> WORK REQUIRED
Output range, inclusive: from the line containing "row order: none -> Раздел ascending" to the line containing "row Кофейный напиток". Restate those lines from the data below word for word and only those.

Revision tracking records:

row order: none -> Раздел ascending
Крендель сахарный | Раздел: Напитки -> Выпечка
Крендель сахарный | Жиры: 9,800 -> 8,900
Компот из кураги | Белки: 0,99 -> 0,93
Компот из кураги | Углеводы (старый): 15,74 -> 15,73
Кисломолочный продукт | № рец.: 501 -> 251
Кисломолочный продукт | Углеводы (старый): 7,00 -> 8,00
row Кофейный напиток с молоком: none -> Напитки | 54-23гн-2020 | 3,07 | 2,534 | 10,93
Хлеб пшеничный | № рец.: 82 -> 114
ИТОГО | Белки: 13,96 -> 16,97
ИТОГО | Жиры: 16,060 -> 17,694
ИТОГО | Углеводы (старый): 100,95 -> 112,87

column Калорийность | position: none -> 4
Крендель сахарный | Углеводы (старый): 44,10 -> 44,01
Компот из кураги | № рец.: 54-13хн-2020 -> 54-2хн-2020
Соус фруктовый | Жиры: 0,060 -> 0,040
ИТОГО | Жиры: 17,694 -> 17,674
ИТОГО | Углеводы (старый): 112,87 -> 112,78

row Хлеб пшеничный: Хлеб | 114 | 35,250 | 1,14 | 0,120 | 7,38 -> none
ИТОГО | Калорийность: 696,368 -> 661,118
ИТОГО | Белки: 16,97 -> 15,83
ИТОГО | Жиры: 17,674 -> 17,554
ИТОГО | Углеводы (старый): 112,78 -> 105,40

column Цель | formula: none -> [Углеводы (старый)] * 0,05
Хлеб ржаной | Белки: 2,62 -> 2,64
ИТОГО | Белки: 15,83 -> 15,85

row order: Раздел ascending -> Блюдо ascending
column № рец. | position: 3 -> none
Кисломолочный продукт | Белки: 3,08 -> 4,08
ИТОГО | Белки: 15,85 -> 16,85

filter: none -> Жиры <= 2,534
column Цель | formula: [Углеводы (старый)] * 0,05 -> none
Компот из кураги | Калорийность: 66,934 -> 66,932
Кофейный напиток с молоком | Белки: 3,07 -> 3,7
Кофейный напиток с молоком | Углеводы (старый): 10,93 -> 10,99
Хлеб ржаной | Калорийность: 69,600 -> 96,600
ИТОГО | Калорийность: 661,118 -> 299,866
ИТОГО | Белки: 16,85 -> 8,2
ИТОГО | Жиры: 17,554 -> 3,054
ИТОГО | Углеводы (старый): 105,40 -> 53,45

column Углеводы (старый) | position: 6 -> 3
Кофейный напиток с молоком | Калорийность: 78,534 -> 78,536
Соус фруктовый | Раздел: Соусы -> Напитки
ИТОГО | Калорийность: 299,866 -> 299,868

---

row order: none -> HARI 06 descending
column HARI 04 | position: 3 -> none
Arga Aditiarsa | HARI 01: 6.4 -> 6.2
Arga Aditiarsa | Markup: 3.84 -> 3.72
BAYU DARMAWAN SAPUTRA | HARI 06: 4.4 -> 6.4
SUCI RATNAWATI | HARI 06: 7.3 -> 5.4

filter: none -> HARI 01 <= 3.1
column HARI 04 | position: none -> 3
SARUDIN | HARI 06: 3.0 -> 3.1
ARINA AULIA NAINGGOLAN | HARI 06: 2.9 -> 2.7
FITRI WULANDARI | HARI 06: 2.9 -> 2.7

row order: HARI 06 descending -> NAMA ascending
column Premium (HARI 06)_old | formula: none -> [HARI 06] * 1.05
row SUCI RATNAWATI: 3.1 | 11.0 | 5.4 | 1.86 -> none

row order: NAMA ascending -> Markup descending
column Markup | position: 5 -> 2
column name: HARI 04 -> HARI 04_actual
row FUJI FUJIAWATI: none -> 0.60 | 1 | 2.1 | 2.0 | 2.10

==

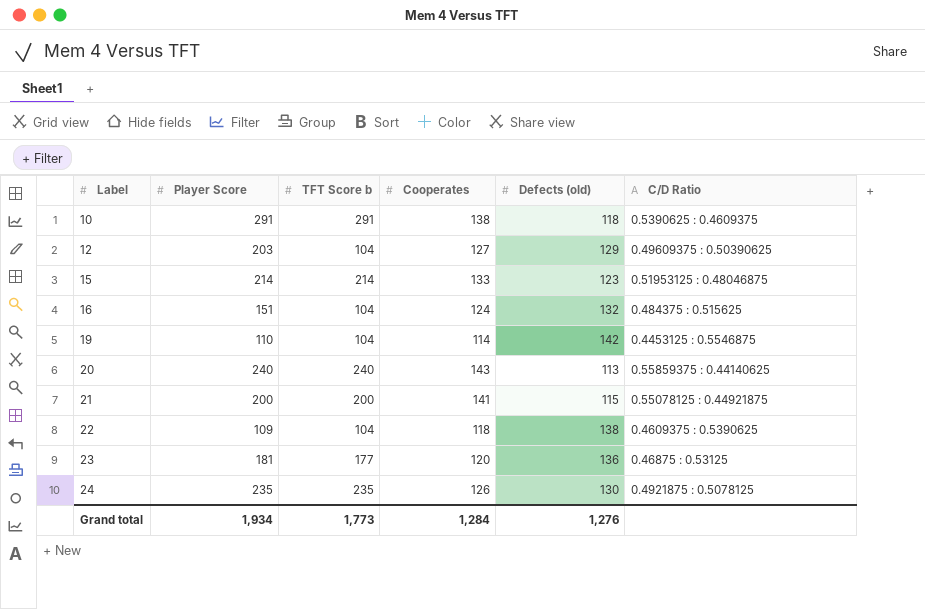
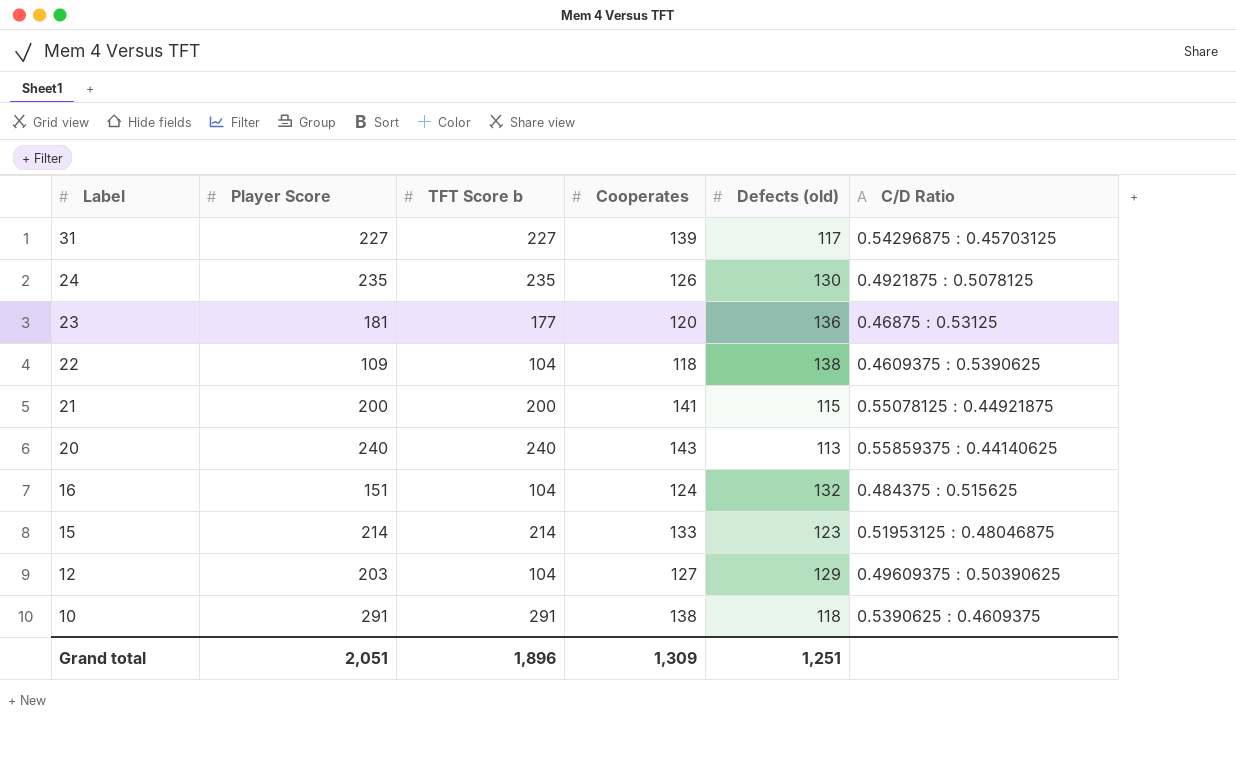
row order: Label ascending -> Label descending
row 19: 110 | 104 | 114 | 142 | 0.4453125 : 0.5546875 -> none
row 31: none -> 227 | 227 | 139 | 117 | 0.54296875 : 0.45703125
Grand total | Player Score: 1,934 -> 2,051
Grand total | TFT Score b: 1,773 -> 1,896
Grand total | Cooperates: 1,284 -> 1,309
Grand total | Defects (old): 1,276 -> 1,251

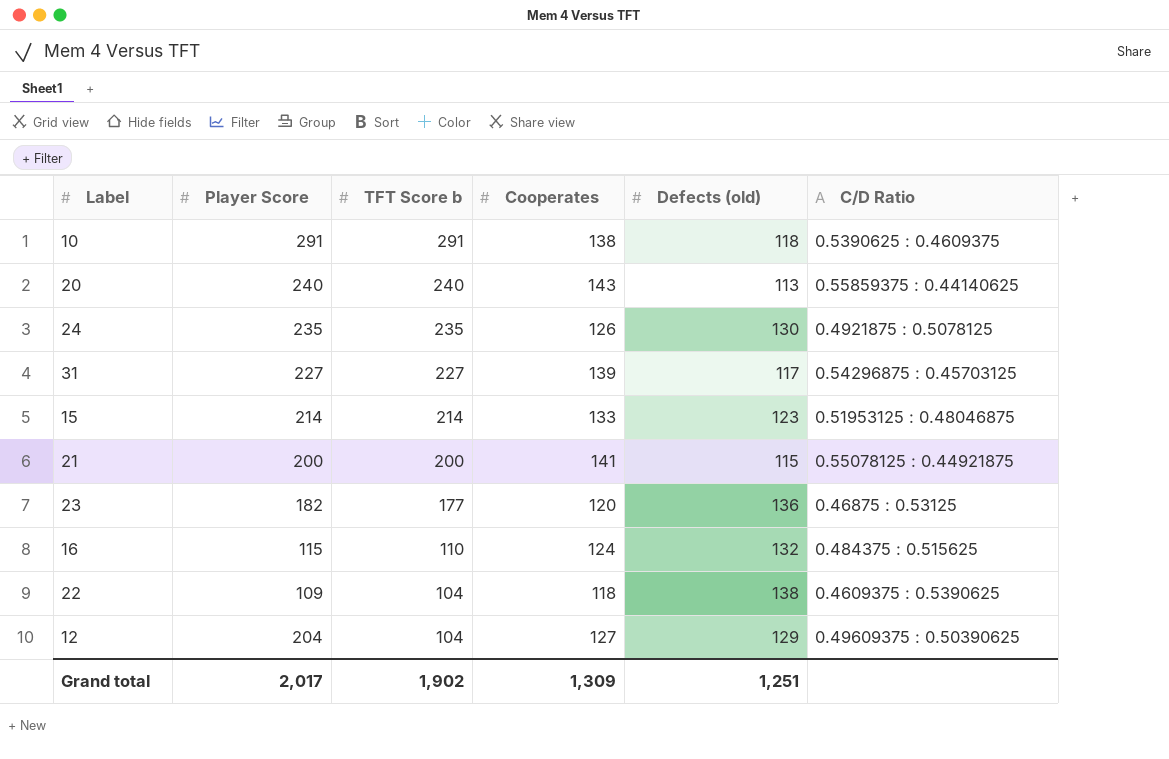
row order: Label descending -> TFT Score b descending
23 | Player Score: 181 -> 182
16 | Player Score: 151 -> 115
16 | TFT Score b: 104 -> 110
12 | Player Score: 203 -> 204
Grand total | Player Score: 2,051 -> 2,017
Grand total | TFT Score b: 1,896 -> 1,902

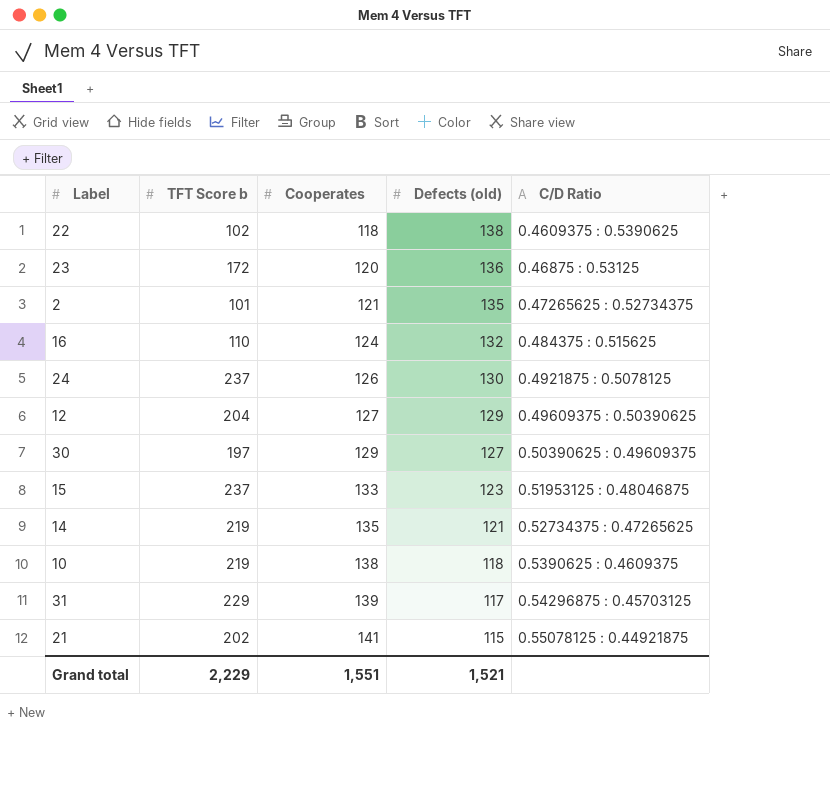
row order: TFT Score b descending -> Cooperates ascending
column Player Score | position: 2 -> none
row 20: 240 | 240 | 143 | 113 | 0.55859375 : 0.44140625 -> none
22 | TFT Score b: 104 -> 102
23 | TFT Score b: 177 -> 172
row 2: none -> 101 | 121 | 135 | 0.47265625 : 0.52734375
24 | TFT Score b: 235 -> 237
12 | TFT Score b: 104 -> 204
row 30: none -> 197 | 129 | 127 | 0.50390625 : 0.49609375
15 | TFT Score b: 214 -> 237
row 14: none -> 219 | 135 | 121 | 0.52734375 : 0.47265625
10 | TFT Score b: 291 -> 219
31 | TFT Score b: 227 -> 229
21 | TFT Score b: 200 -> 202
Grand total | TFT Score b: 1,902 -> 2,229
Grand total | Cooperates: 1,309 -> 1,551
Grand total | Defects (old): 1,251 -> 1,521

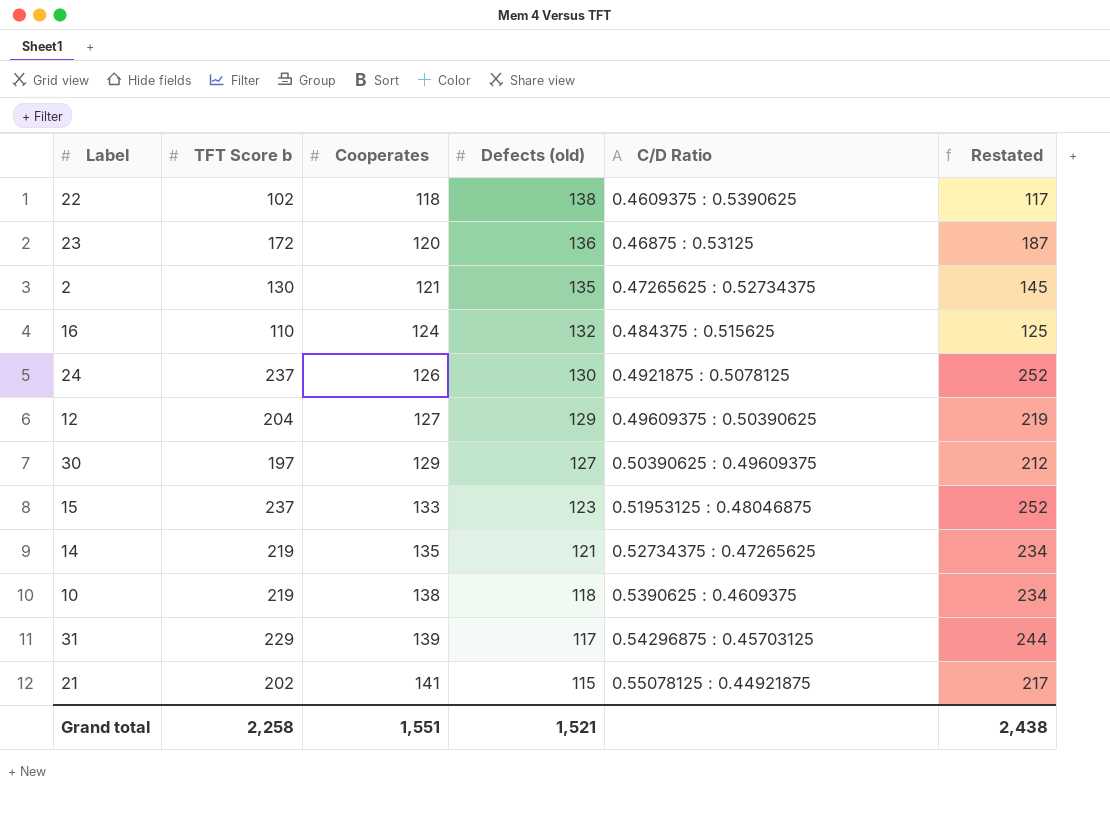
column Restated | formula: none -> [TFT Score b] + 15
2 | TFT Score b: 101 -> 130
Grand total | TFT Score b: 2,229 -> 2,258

> RESULT
row order: none -> Раздел ascending
Крендель сахарный | Раздел: Напитки -> Выпечка
Крендель сахарный | Жиры: 9,800 -> 8,900
Компот из кураги | Белки: 0,99 -> 0,93
Компот из кураги | Углеводы (старый): 15,74 -> 15,73
Кисломолочный продукт | № рец.: 501 -> 251
Кисломолочный продукт | Углеводы (старый): 7,00 -> 8,00
row Кофейный напиток с молоком: none -> Напитки | 54-23гн-2020 | 3,07 | 2,534 | 10,93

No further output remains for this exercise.